▸ Listed entries:
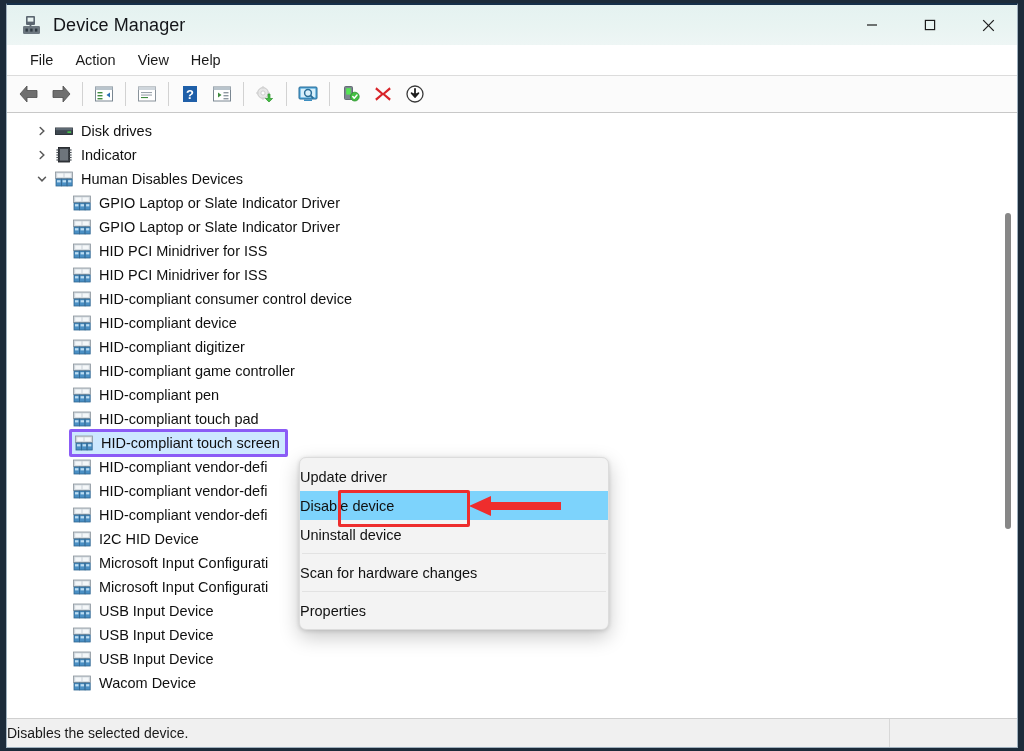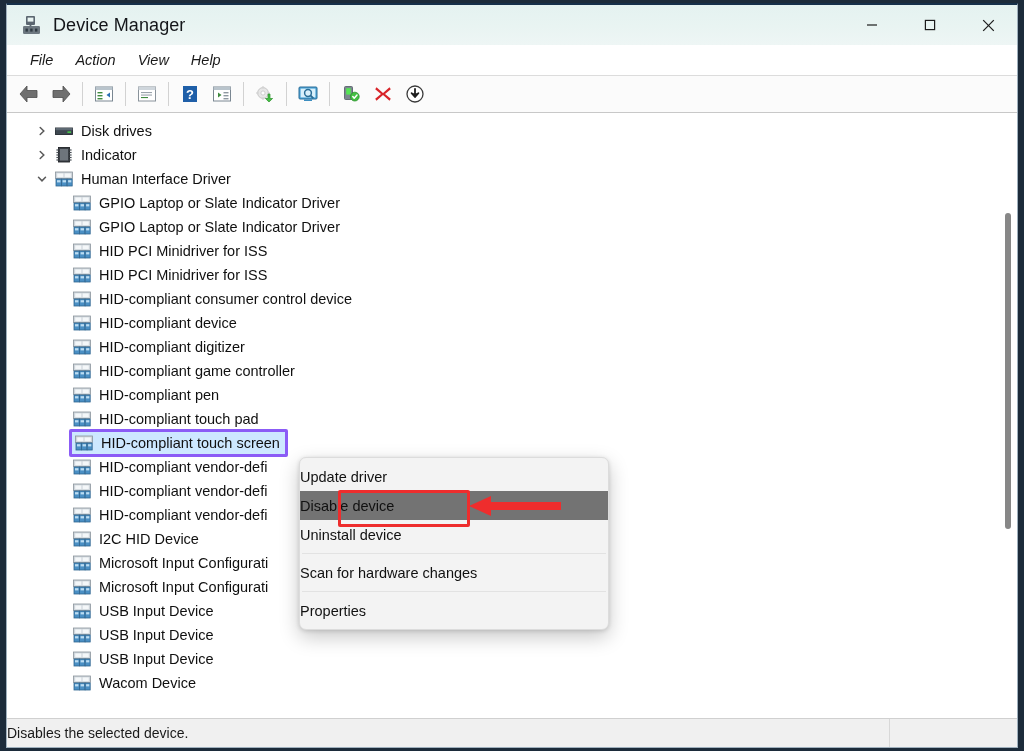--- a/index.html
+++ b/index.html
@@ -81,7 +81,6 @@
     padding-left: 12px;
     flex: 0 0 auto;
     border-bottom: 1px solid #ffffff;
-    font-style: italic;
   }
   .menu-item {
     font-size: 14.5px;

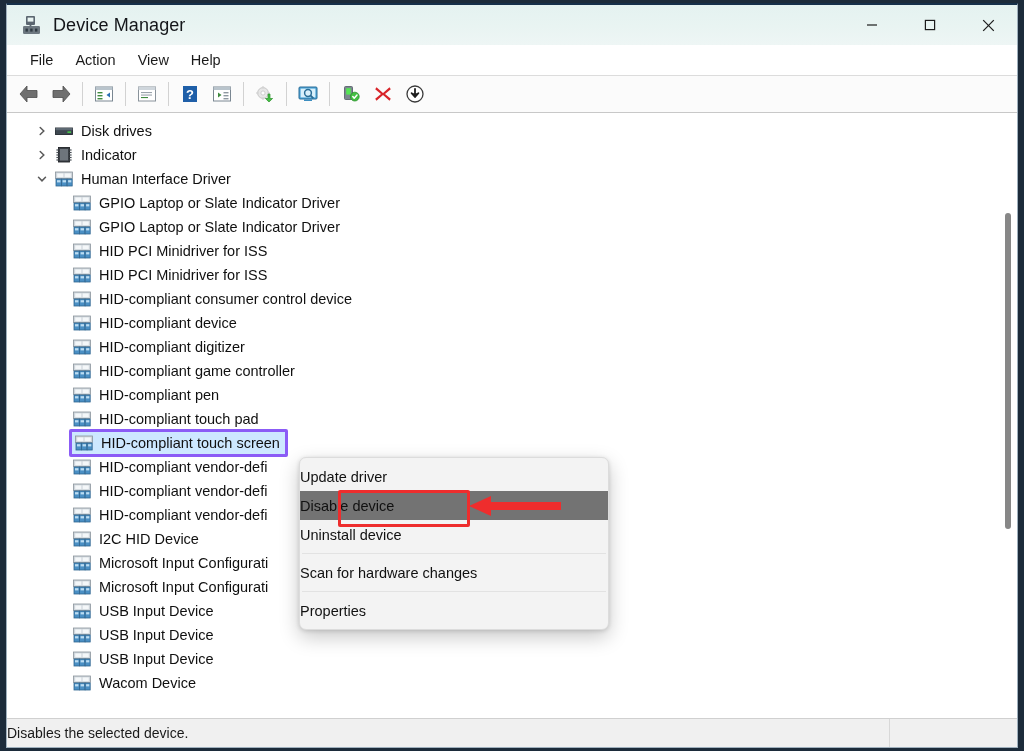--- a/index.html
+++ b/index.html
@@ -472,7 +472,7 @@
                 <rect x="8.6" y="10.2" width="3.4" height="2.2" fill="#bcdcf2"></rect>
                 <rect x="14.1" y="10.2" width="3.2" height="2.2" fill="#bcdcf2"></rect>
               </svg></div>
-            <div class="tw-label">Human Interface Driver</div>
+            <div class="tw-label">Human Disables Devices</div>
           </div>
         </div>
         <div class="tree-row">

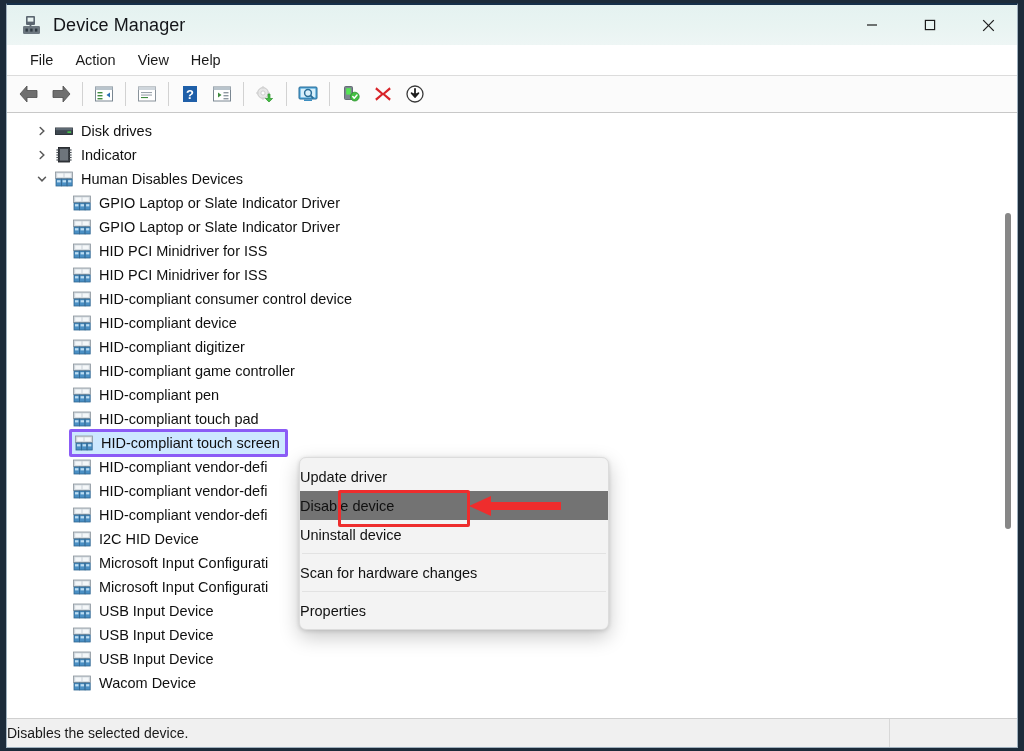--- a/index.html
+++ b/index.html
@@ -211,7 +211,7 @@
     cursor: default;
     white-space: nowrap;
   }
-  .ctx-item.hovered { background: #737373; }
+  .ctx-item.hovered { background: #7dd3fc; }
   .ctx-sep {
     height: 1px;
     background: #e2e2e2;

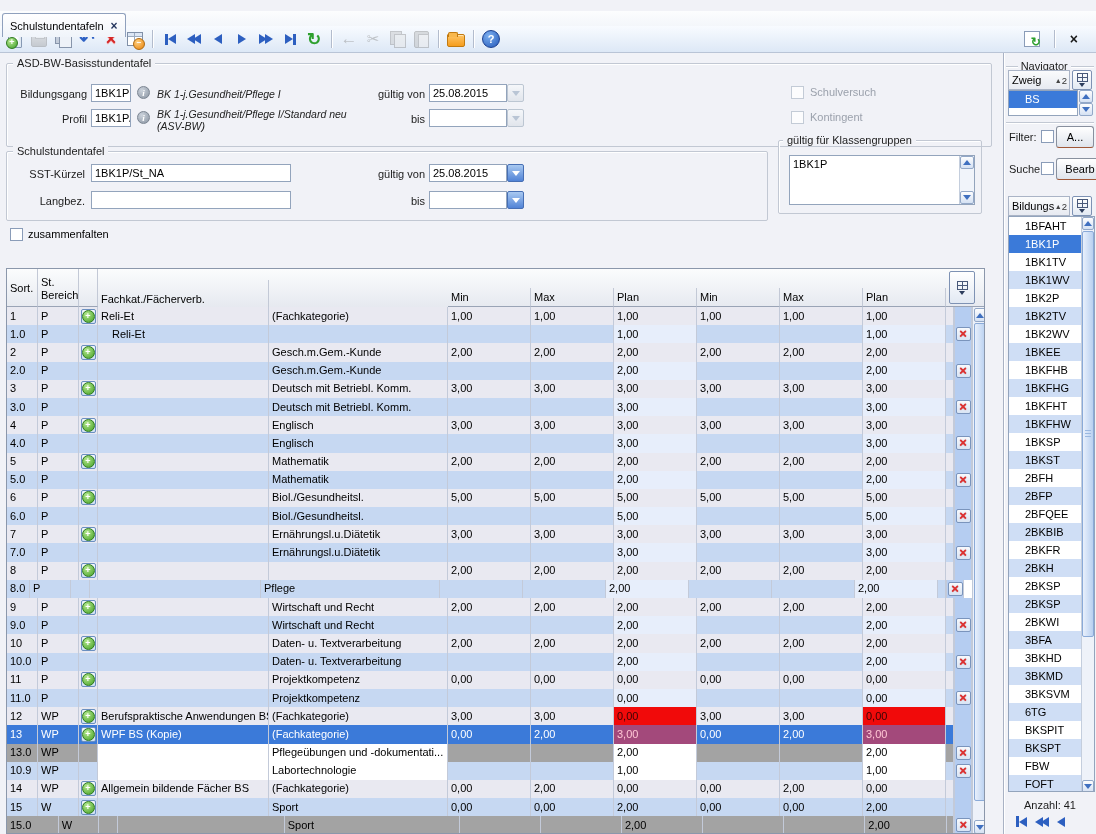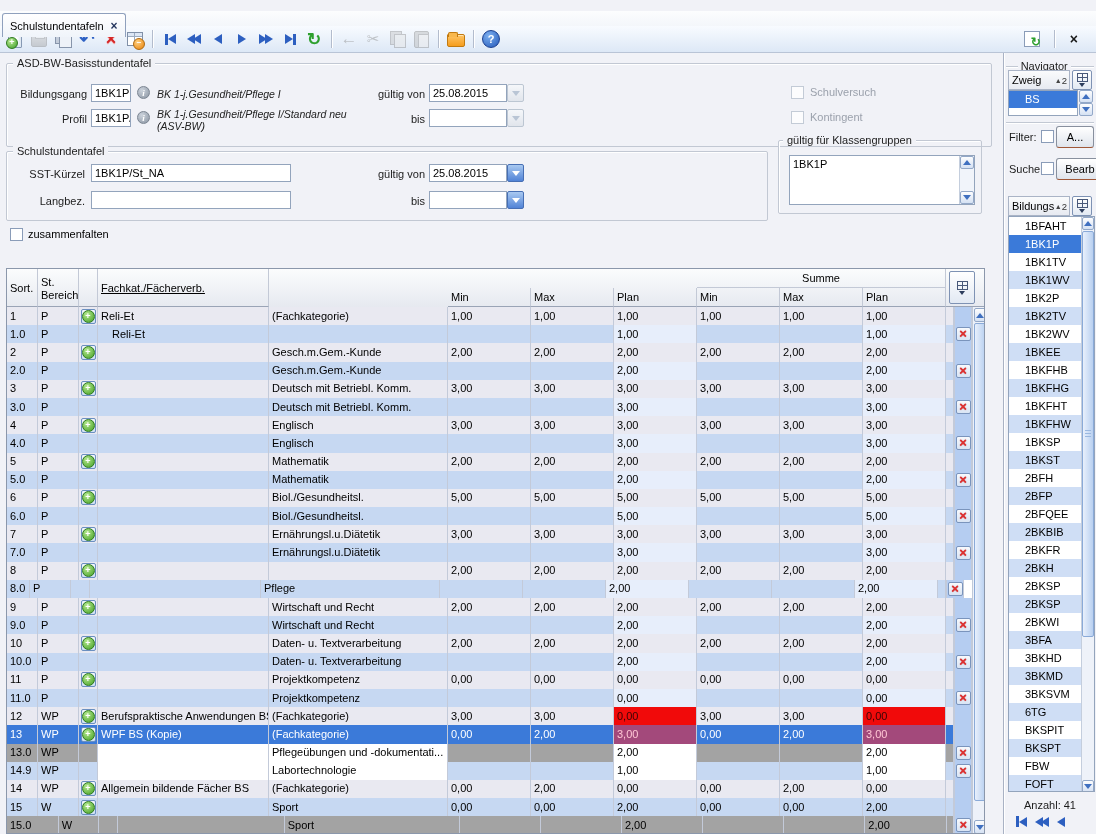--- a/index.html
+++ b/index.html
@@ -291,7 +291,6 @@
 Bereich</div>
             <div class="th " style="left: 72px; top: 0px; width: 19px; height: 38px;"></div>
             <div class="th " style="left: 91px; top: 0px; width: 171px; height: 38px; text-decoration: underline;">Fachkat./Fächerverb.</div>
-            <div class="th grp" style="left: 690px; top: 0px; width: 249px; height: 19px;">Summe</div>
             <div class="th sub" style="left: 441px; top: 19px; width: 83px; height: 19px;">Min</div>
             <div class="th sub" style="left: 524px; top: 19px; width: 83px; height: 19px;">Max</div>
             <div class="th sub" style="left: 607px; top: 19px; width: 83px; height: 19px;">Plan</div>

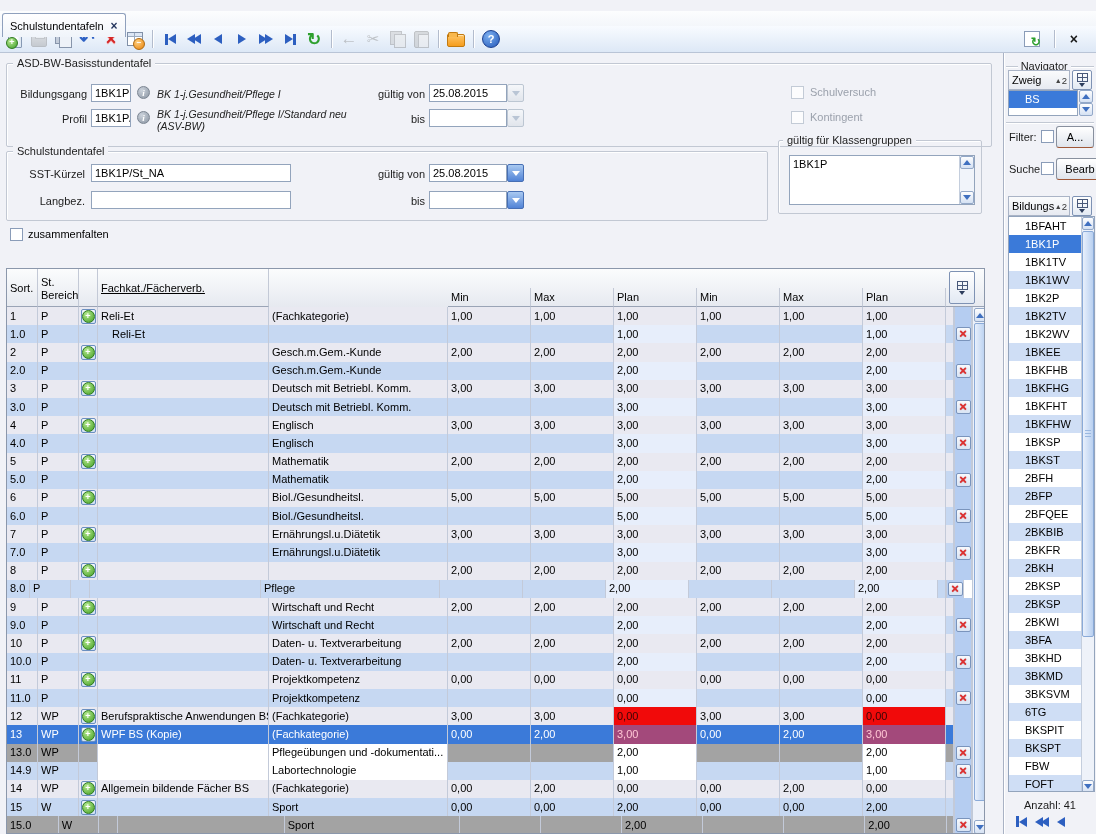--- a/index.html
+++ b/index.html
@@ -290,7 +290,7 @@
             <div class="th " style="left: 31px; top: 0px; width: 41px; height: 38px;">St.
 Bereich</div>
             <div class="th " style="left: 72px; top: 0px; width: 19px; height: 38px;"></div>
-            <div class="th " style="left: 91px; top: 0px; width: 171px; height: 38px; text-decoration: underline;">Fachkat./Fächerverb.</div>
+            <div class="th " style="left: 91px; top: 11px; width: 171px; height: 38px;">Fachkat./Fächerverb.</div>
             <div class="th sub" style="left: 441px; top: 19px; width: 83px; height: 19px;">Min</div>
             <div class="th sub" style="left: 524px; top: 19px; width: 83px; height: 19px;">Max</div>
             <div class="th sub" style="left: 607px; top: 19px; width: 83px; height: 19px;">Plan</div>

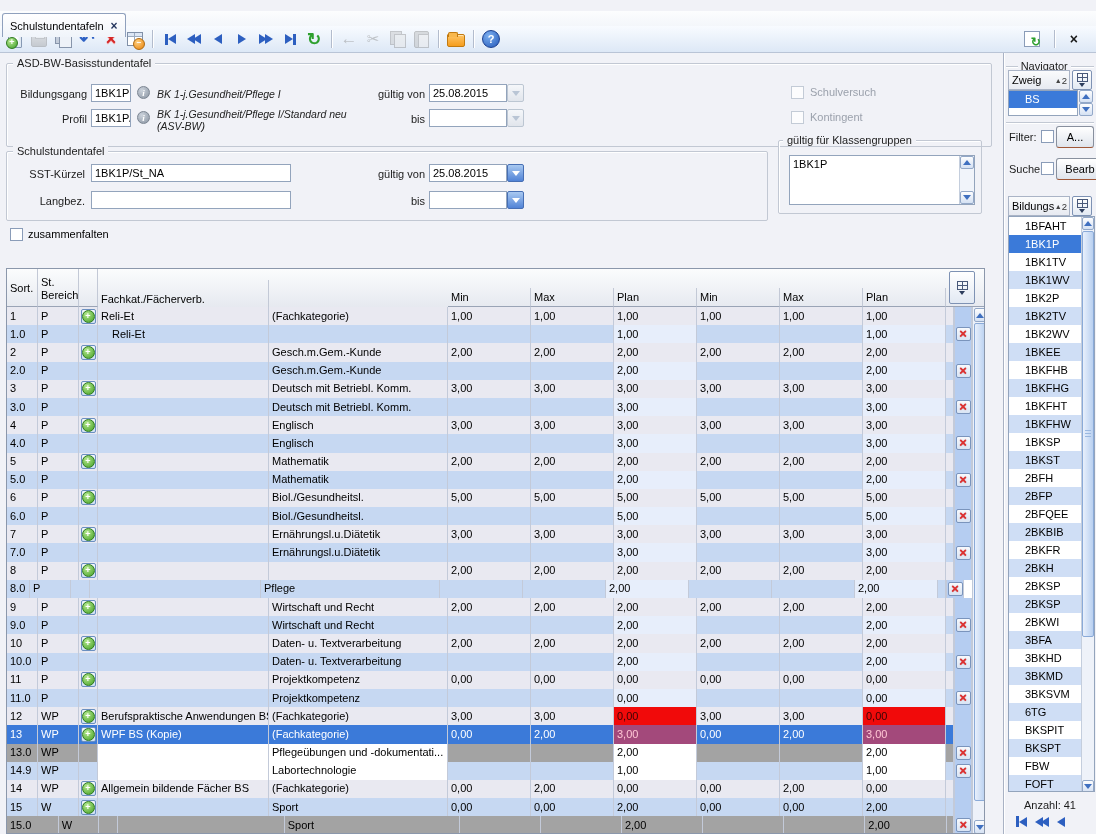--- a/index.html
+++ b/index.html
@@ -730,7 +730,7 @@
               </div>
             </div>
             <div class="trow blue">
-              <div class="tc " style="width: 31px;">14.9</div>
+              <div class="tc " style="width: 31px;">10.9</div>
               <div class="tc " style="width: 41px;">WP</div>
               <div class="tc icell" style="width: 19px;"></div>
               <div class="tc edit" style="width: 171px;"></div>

▸ Exercise directions: Retype each of the entries above exactly as it appears, with no pictures.

▸ Result:
--- a/index.html
+++ b/index.html
@@ -81,7 +81,6 @@
     padding-left: 12px;
     flex: 0 0 auto;
     border-bottom: 1px solid #ffffff;
-    font-style: italic;
   }
   .menu-item {
     font-size: 14.5px;

--- a/index.html
+++ b/index.html
@@ -472,7 +472,7 @@
                 <rect x="8.6" y="10.2" width="3.4" height="2.2" fill="#bcdcf2"></rect>
                 <rect x="14.1" y="10.2" width="3.2" height="2.2" fill="#bcdcf2"></rect>
               </svg></div>
-            <div class="tw-label">Human Interface Driver</div>
+            <div class="tw-label">Human Disables Devices</div>
           </div>
         </div>
         <div class="tree-row">

--- a/index.html
+++ b/index.html
@@ -211,7 +211,7 @@
     cursor: default;
     white-space: nowrap;
   }
-  .ctx-item.hovered { background: #737373; }
+  .ctx-item.hovered { background: #7dd3fc; }
   .ctx-sep {
     height: 1px;
     background: #e2e2e2;

--- a/index.html
+++ b/index.html
@@ -291,7 +291,6 @@
 Bereich</div>
             <div class="th " style="left: 72px; top: 0px; width: 19px; height: 38px;"></div>
             <div class="th " style="left: 91px; top: 0px; width: 171px; height: 38px; text-decoration: underline;">Fachkat./Fächerverb.</div>
-            <div class="th grp" style="left: 690px; top: 0px; width: 249px; height: 19px;">Summe</div>
             <div class="th sub" style="left: 441px; top: 19px; width: 83px; height: 19px;">Min</div>
             <div class="th sub" style="left: 524px; top: 19px; width: 83px; height: 19px;">Max</div>
             <div class="th sub" style="left: 607px; top: 19px; width: 83px; height: 19px;">Plan</div>

--- a/index.html
+++ b/index.html
@@ -290,7 +290,7 @@
             <div class="th " style="left: 31px; top: 0px; width: 41px; height: 38px;">St.
 Bereich</div>
             <div class="th " style="left: 72px; top: 0px; width: 19px; height: 38px;"></div>
-            <div class="th " style="left: 91px; top: 0px; width: 171px; height: 38px; text-decoration: underline;">Fachkat./Fächerverb.</div>
+            <div class="th " style="left: 91px; top: 11px; width: 171px; height: 38px;">Fachkat./Fächerverb.</div>
             <div class="th sub" style="left: 441px; top: 19px; width: 83px; height: 19px;">Min</div>
             <div class="th sub" style="left: 524px; top: 19px; width: 83px; height: 19px;">Max</div>
             <div class="th sub" style="left: 607px; top: 19px; width: 83px; height: 19px;">Plan</div>

--- a/index.html
+++ b/index.html
@@ -730,7 +730,7 @@
               </div>
             </div>
             <div class="trow blue">
-              <div class="tc " style="width: 31px;">14.9</div>
+              <div class="tc " style="width: 31px;">10.9</div>
               <div class="tc " style="width: 41px;">WP</div>
               <div class="tc icell" style="width: 19px;"></div>
               <div class="tc edit" style="width: 171px;"></div>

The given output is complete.